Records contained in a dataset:

=== Begin Enclosure ===

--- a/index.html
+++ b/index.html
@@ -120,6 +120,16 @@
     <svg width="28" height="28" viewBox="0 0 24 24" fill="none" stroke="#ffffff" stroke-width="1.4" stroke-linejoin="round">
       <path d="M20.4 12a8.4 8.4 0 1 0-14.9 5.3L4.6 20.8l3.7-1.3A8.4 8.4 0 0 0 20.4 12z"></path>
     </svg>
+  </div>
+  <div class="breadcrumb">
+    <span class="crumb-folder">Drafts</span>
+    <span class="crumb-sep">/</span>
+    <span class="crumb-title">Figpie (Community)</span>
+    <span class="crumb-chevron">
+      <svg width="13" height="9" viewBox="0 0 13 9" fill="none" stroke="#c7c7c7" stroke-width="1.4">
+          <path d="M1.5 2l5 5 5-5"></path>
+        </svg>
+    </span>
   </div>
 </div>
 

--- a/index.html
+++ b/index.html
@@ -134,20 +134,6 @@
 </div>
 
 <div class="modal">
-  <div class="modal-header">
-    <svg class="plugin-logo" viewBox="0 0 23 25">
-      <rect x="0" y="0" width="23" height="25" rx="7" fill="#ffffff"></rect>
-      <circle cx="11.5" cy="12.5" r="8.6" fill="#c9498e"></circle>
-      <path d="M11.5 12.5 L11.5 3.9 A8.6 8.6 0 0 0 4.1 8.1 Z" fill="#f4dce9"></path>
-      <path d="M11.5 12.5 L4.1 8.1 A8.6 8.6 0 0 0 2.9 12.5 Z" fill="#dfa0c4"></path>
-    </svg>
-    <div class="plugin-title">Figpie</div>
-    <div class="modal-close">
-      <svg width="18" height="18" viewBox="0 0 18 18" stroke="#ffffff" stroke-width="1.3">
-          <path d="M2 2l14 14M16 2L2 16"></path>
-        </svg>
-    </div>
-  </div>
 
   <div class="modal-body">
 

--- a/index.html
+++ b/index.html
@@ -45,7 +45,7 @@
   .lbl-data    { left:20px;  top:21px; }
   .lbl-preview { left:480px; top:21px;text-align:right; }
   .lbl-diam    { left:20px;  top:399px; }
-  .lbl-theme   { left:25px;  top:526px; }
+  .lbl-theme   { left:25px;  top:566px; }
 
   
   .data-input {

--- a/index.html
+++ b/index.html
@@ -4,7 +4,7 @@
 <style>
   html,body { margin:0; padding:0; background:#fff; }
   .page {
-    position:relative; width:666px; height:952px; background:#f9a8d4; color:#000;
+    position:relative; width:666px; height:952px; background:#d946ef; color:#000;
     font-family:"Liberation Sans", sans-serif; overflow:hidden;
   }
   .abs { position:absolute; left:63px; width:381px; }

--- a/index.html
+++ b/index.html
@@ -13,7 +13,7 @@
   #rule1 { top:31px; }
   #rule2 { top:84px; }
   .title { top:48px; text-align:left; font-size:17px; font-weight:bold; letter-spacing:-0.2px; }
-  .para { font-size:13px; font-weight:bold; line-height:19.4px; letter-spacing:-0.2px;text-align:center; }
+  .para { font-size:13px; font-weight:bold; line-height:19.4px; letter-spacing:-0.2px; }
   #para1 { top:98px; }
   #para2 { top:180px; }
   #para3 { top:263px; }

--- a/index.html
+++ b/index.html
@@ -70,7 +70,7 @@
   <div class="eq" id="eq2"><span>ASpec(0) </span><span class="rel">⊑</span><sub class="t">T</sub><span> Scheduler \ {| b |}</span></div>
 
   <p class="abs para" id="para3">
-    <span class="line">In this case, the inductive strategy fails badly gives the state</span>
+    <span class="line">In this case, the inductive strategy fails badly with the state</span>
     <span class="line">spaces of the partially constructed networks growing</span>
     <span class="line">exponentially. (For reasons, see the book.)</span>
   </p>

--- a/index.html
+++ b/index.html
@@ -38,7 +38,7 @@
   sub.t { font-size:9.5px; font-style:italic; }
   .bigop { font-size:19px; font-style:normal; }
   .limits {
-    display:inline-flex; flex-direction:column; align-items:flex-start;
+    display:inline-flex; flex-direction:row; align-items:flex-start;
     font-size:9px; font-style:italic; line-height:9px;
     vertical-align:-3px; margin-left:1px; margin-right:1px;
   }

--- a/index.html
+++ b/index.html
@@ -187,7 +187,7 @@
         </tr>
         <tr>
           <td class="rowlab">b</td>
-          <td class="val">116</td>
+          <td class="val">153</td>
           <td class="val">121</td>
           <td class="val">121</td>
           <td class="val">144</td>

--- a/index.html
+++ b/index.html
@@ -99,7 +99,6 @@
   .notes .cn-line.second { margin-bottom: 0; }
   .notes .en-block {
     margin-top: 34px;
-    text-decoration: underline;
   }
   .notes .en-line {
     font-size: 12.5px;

=== End Enclosure ===

*EXERCISE BRIEF*:
The answer is a count and nothing more: lines above that contain "this".

*ANSWER SECTION*:
2